Otra cuestión a debatir son los vestidos expuestos. Nada que objetar al de Balenciaga: su segura sencillez apunta al carácter singular de la presencia del individuo y confirma cuanto dice González de Durana en el catálogo sobre la visión conceptual y reflexiva (no anecdótica) que tuvo Balenciaga de la obra de Zurbarán. Diferente relación establecen la mayor parte de los vestidos expuestos en el dormitorio alto. No puedo valorarlos ni voy a hacerlo, pero la relación con las santas en ciertos casos desaparece y en otros, atiende a detalles aislados descuidando las ideas.

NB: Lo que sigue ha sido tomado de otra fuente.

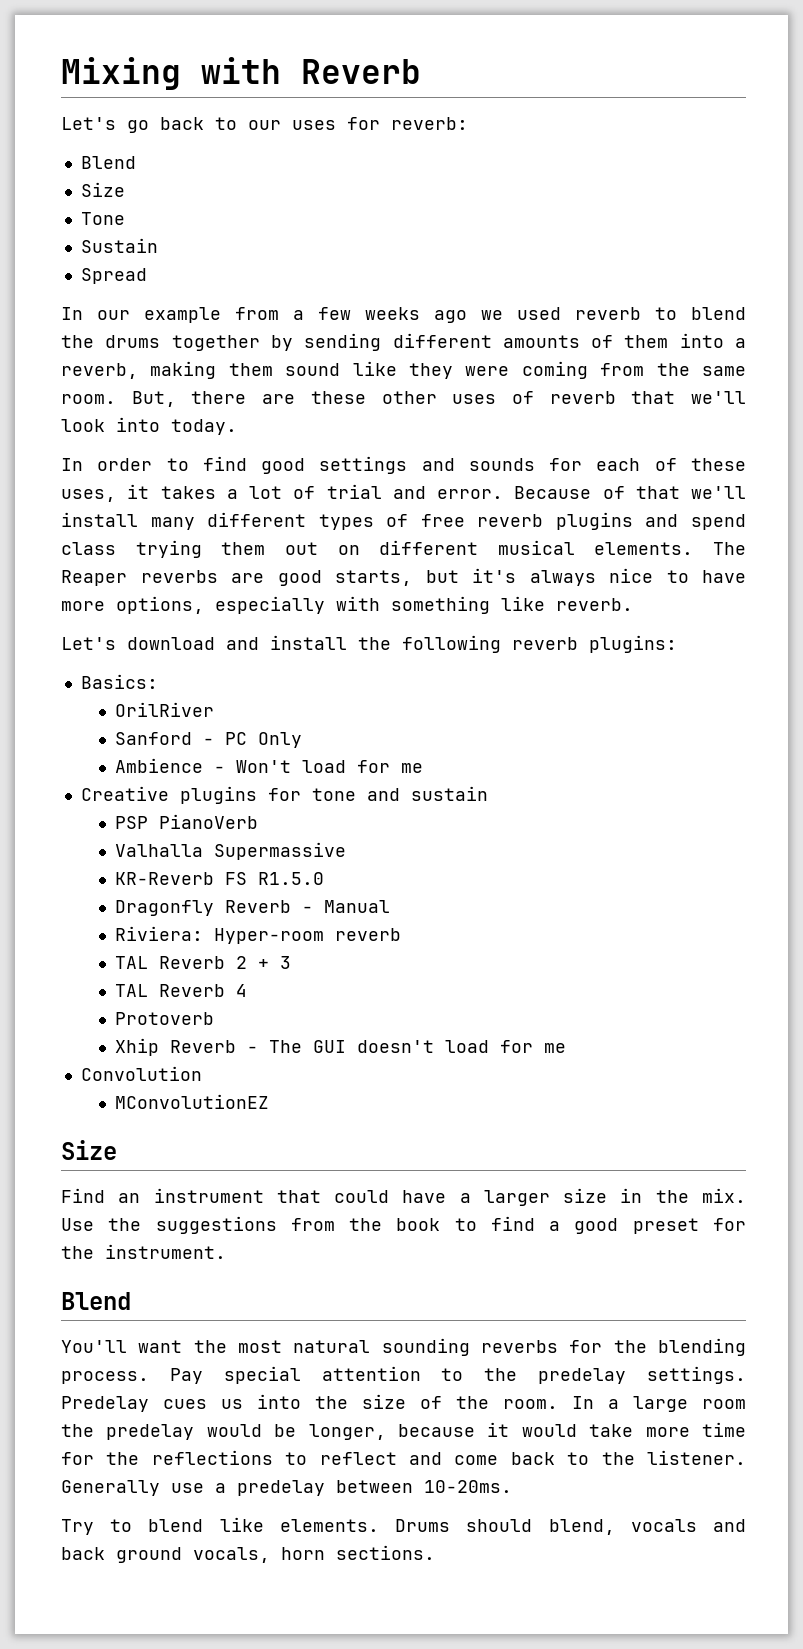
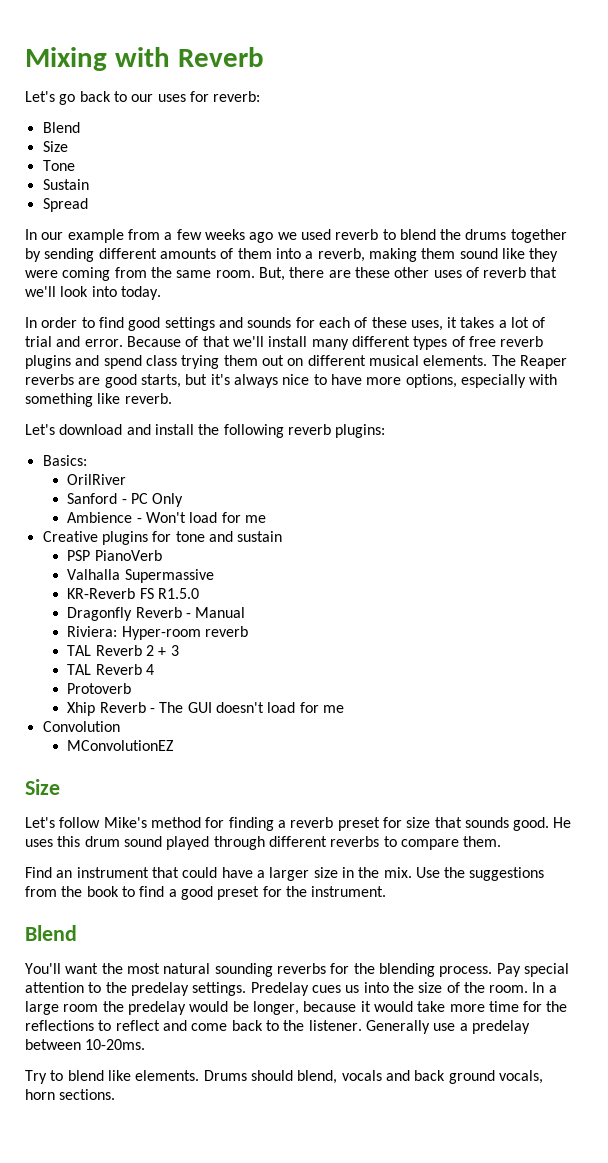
+ Let's follow Mike's method for finding a reverb preset for size that sounds good. He uses this drum sound played through different reverbs to compare them.

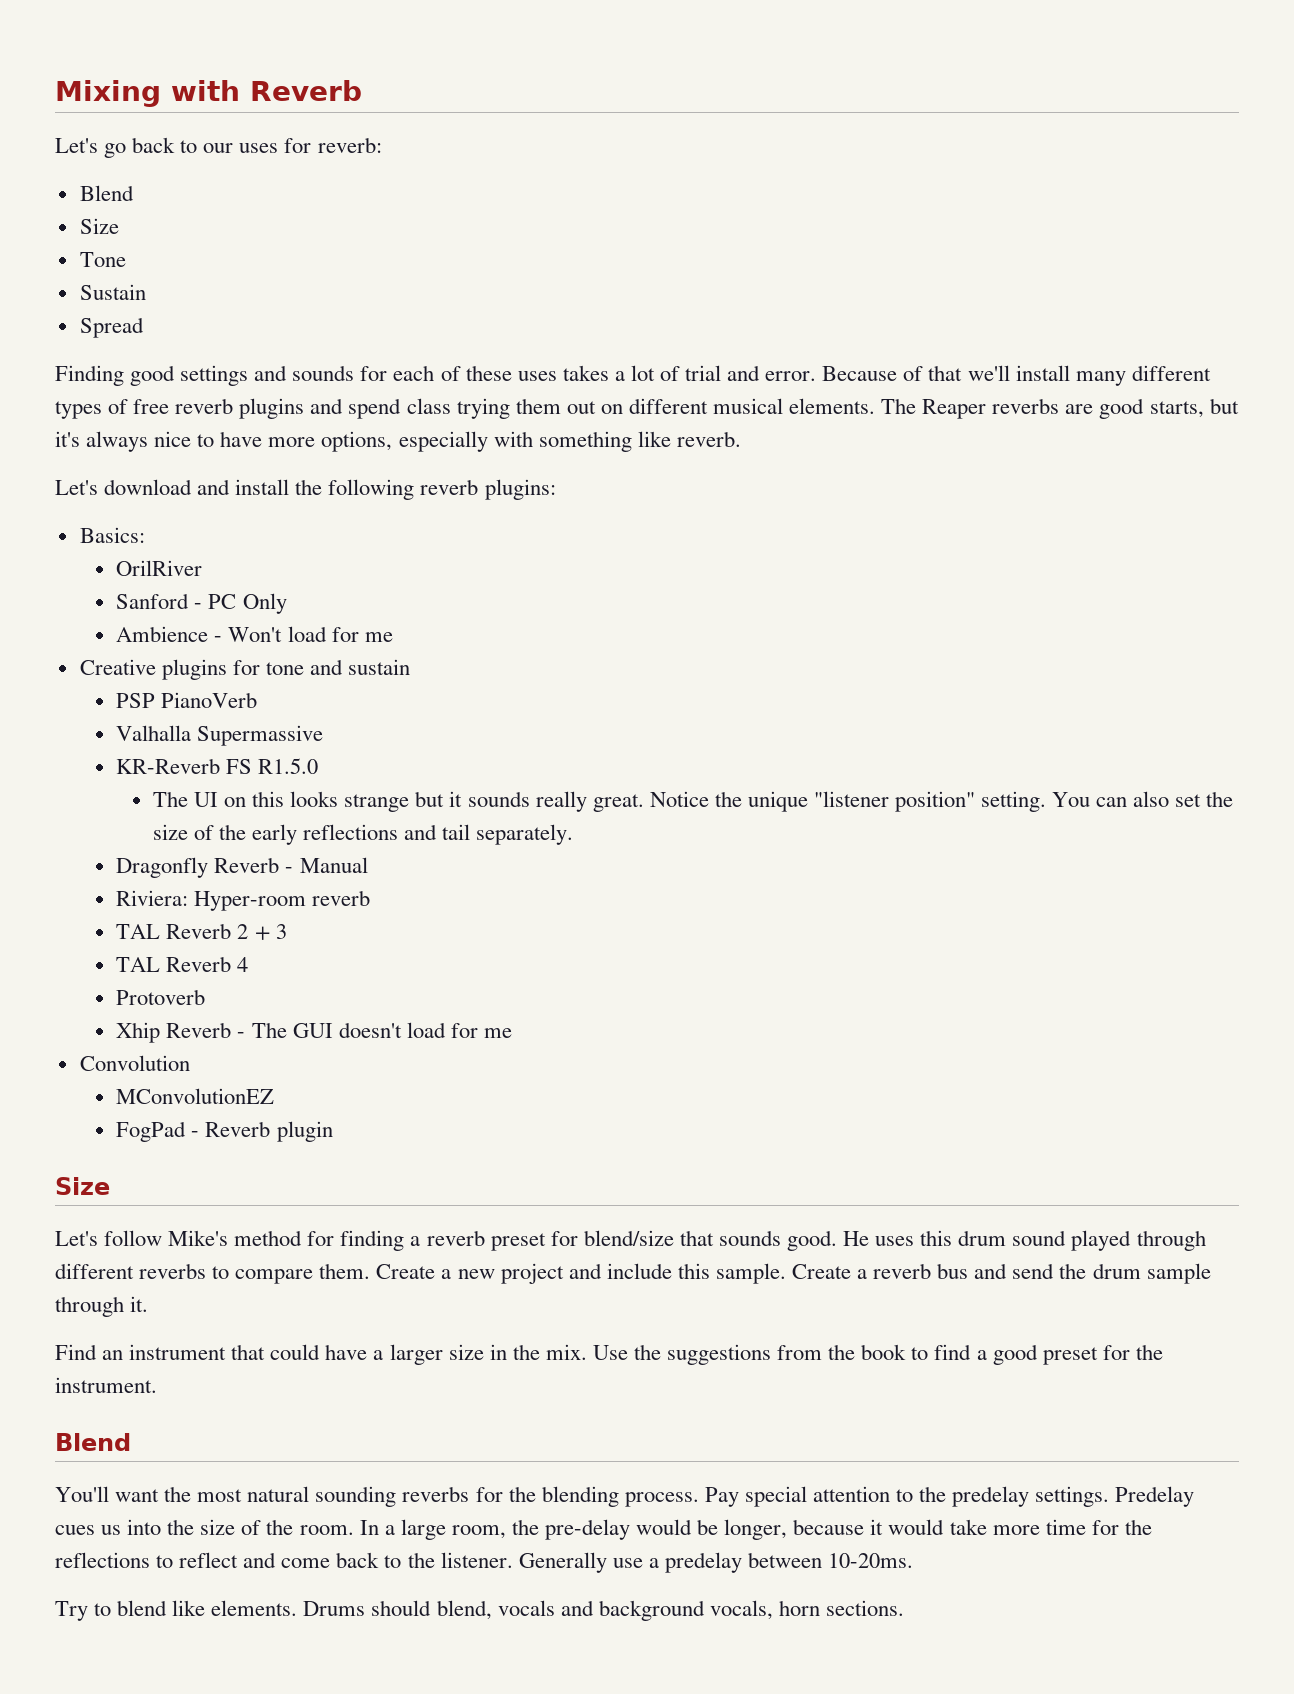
- In our example from a few weeks ago we used reverb to blend the drums together by sending different amounts of them into a reverb, making them sound like they were coming from the same room. But, there are these other uses of reverb that we'll look into today.
- In order to find good settings and sounds for each of these uses, it takes a lot of trial and error.
+ Finding good settings and sounds for each of these uses takes a lot of trial and error.
+ The UI on this looks strange but it sounds really great. Notice the unique "listener position" setting. You can also set the size of the early reflections and tail separately.
+ FogPad - Reverb plugin
- Let's follow Mike's method for finding a reverb preset for size that sounds good.
+ Let's follow Mike's method for finding a reverb preset for blend/size that sounds good.
+ Create a new project and include this sample. Create a reverb bus and send the drum sample through it.
- In a large room the predelay would be longer, because it would take more time for the reflections to reflect and come back to the listener.
+ In a large room, the pre-delay would be longer, because it would take more time for the reflections to reflect and come back to the listener.
- Drums should blend, vocals and back ground vocals, horn sections.
+ Drums should blend, vocals and background vocals, horn sections.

A ello se une un antiguo problema: al llevar la moda al museo, suele transportarse con ella su estructura espectacular, con lo que la muestra se acerca más a la brillantez de la pasarela que al distanciamiento que debe buscar la sala de exposición. Moda Española (Tras el espejo), organizada por el Museo Reina Sofía (2003) evitó ese obstáculo: al presentar la moda como fenómeno artístico, social y cultural, propició una lectura reflexiva y crítica. Otras muestras -las de Armani (Guggenheim Bilbao) y Victorio y Lucchino (CAAC)- no lo consiguieron. Tampoco se logra ahora en la sala alta de Santa Clara.

Queda hablar de este convento. La muestra puede ayudar a que, quienes aún no lo conozcan, visiten el convento, valoren la elegancia del patio y de los alicatados del refectorio, aprecien los restos de esgrafiados y tomen sobre todo conciencia de la necesidad urgente de restaurar el edificio, único medio de evitar la degradación de su delicada arquitectura. Una petición cívica razonada, amplia e intensa quizá moviera a las Administraciones Públicas y conmoviera a entidades privadas para recuperar este fragmento de la memoria de Sevilla. Los tiempos no son propicios pero hay procesos que no pueden esperar porque quizá sean irreversibles.